Being stationed at the Presidio in San Francisco in what was essentially a 9-5 job insulated me from much of day to day military "cold war" mentality. I was not however shielded from all of the mania and fear mongering of the era. The paranoia seeped into my little oasis near the park in almost innocuous but insidious ways. One such oozing was a sign posted a store-front warning of the "Impending Arrival of Communist Goods". Our neighborhood was under siege and the enemy was coming in the form of some pots and pans made in Poland. We were being alerted to guard against this communist aggression by boycotting the supermarket that planned to sell this merchandise which was meant to destroy our democracy, or so the posting implied. Little came of the boycott attempt and so ended the closest I came to military action during my military career.
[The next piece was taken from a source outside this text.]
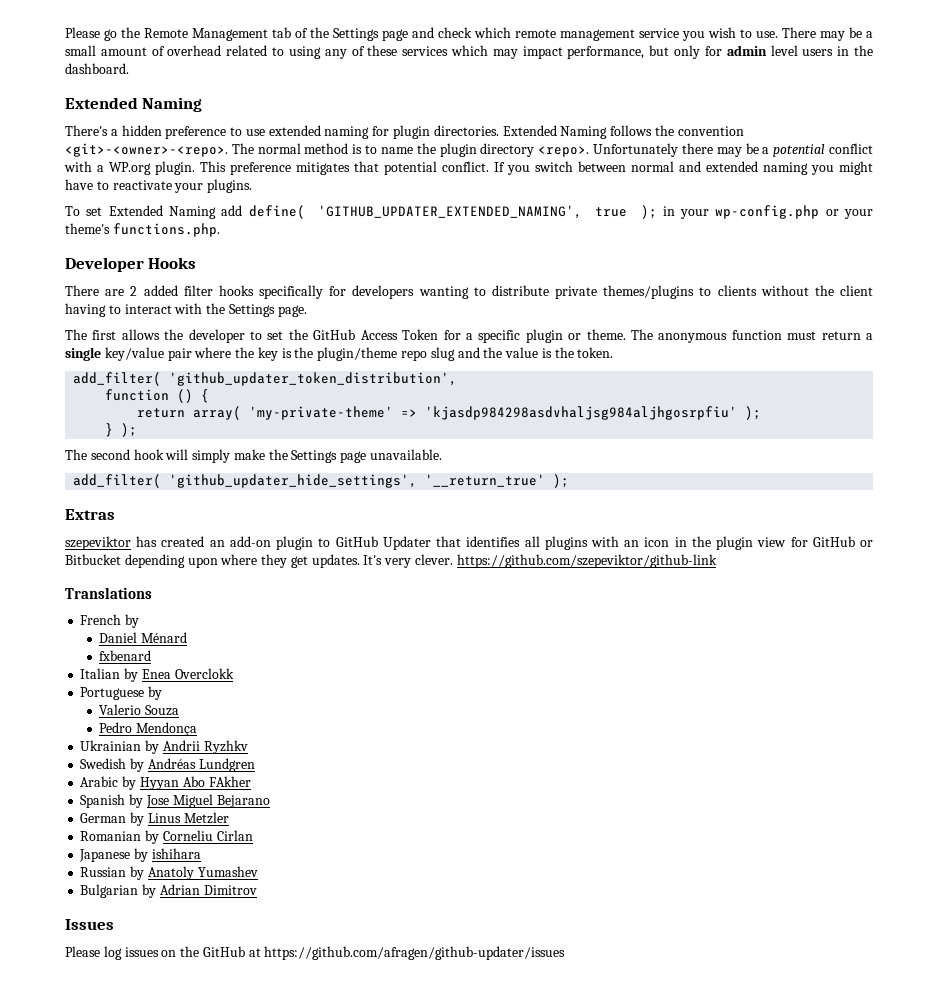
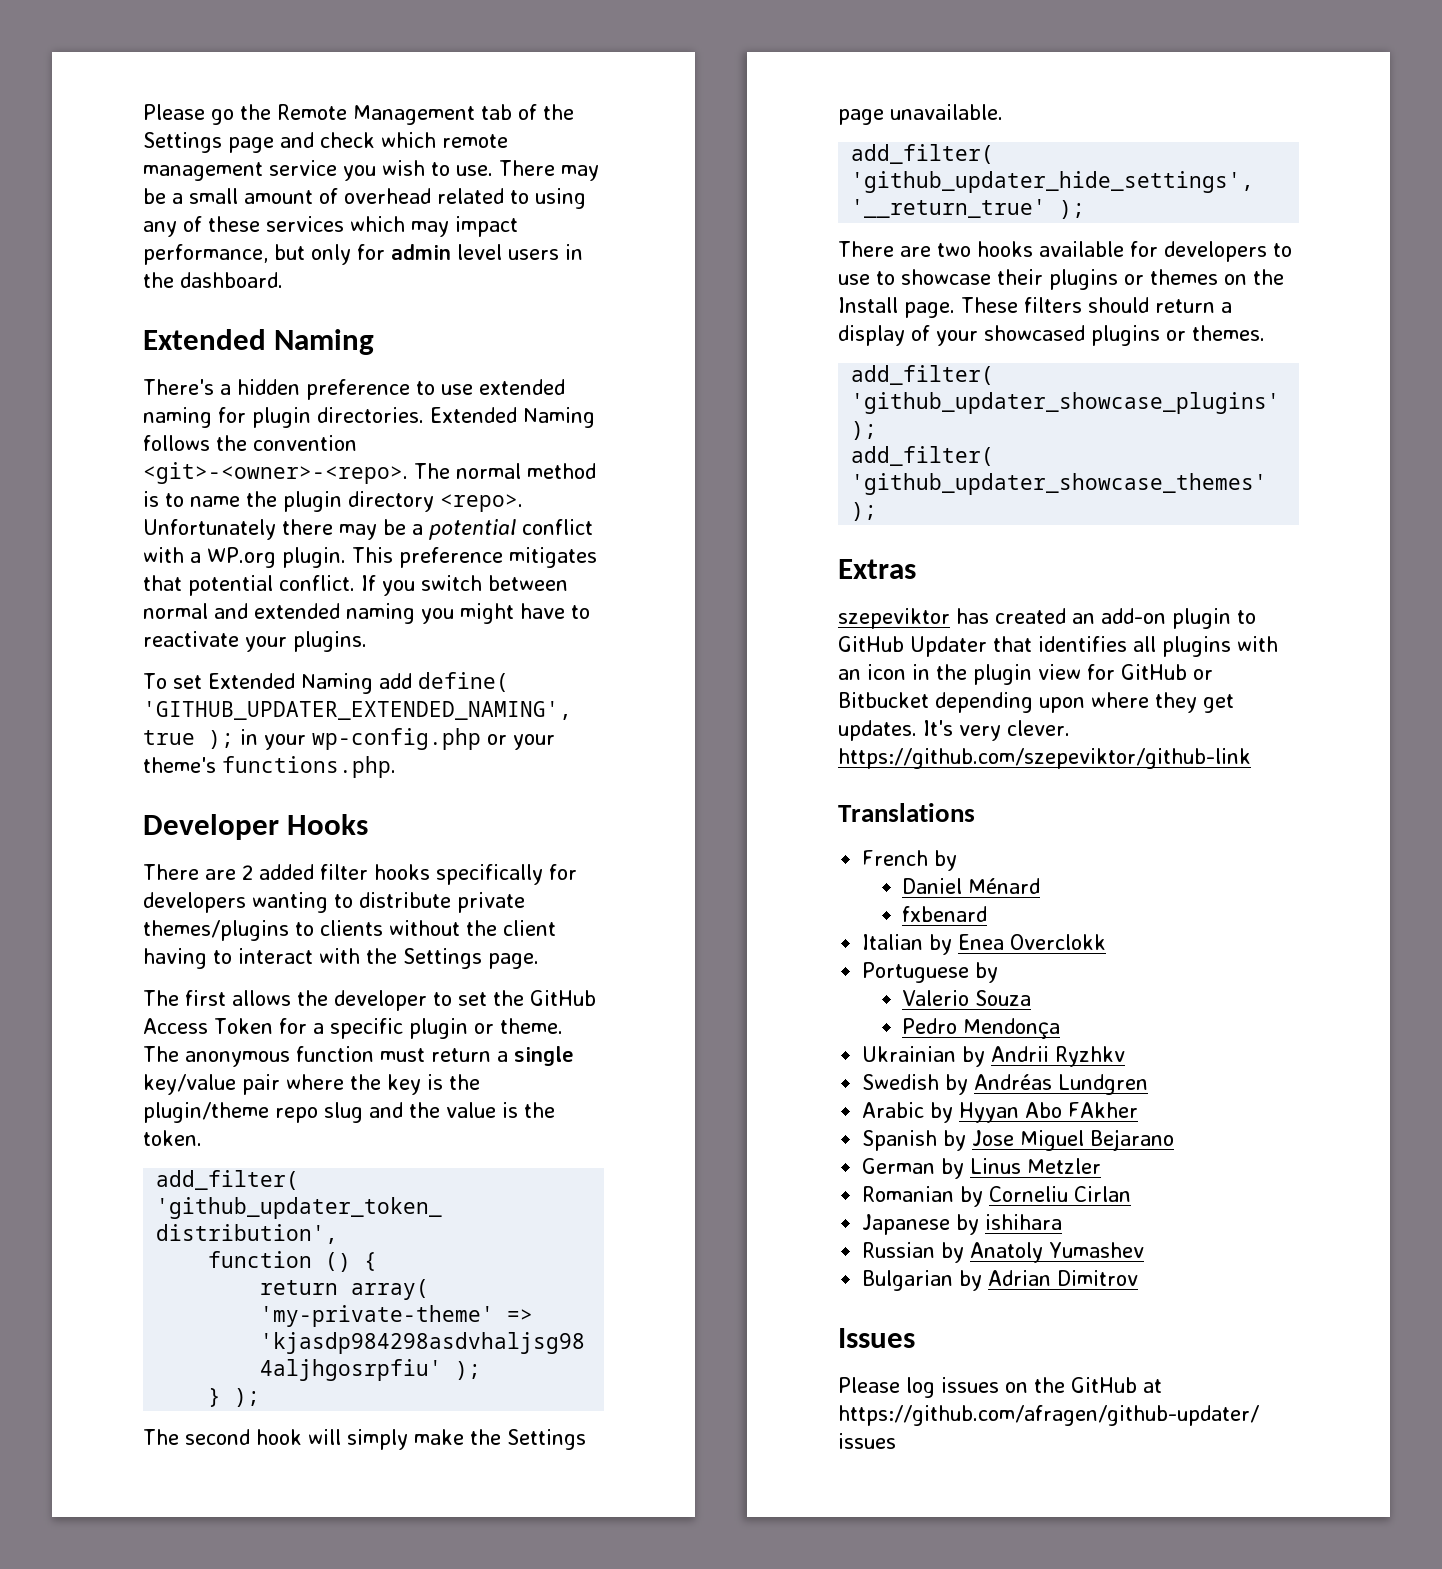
+ There are two hooks available for developers to use to showcase their plugins or themes on the Install page. These filters should return a display of your showcased plugins or themes.
+ add_filter( 'github_updater_showcase_plugins' );
+ add_filter( 'github_updater_showcase_themes' );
Ultimately I did not have to stand guard against the purported arrival. Life on Downey street went on.

Early Discharge

My time in the army was nearing an end; I was a "Short Timer"; due to be discharged in a short time. I had applied for an early release to enroll in school, the early part a sop to exiting personnel to make reintegration into civilian life easier. My discharge was just a couple of weeks away. The early release was limited to three months and since I had entered in July an April date was the earliest I could be discharged. Local colleges would have already been in session so I had enrolled in a private trade school, Heald College located in San Francisco, as the only enrollment that would fit. My discharge was scheduled for April 3, 1961 and I was looking forward to freedom. I figured the remainder of my time would be easy and un-eventful.

Busted

One morning after some heavy petting with a woman I knew from work I decided to forgo showing up for work and sleep in and go in late, a less than smart move. The commanding officer called me into his office for punishment. Punishment was a demotion from Private First Class, the highest rank I had achieved, to Private, the lowest rank and my rank the day I entered the army. The captain made inquiries about my future plans and I made it clear that I did not intend to extend my stay in the army. He also asked me which was my barracks. I informed him that I did not live in the barracks but lived off post. He was not happy and asked who had given me permission to live off post to which I replied, truthfully, "Your predecessor." He threatened to pull my early release but seemed to realize the futileness of the situation because my discharge was immanent and settled for only the demotion.

OUT!

I spent the remainder of my time coasting until the evening of April 2, 1961 when I drove to the U.S. Army Personnel Center in Oakland. At 12:01 AM April 3, 1961 I walked into for the separation process. I did not want to be in the army any longer than necessary. Later that morning I walked out once again a civilian.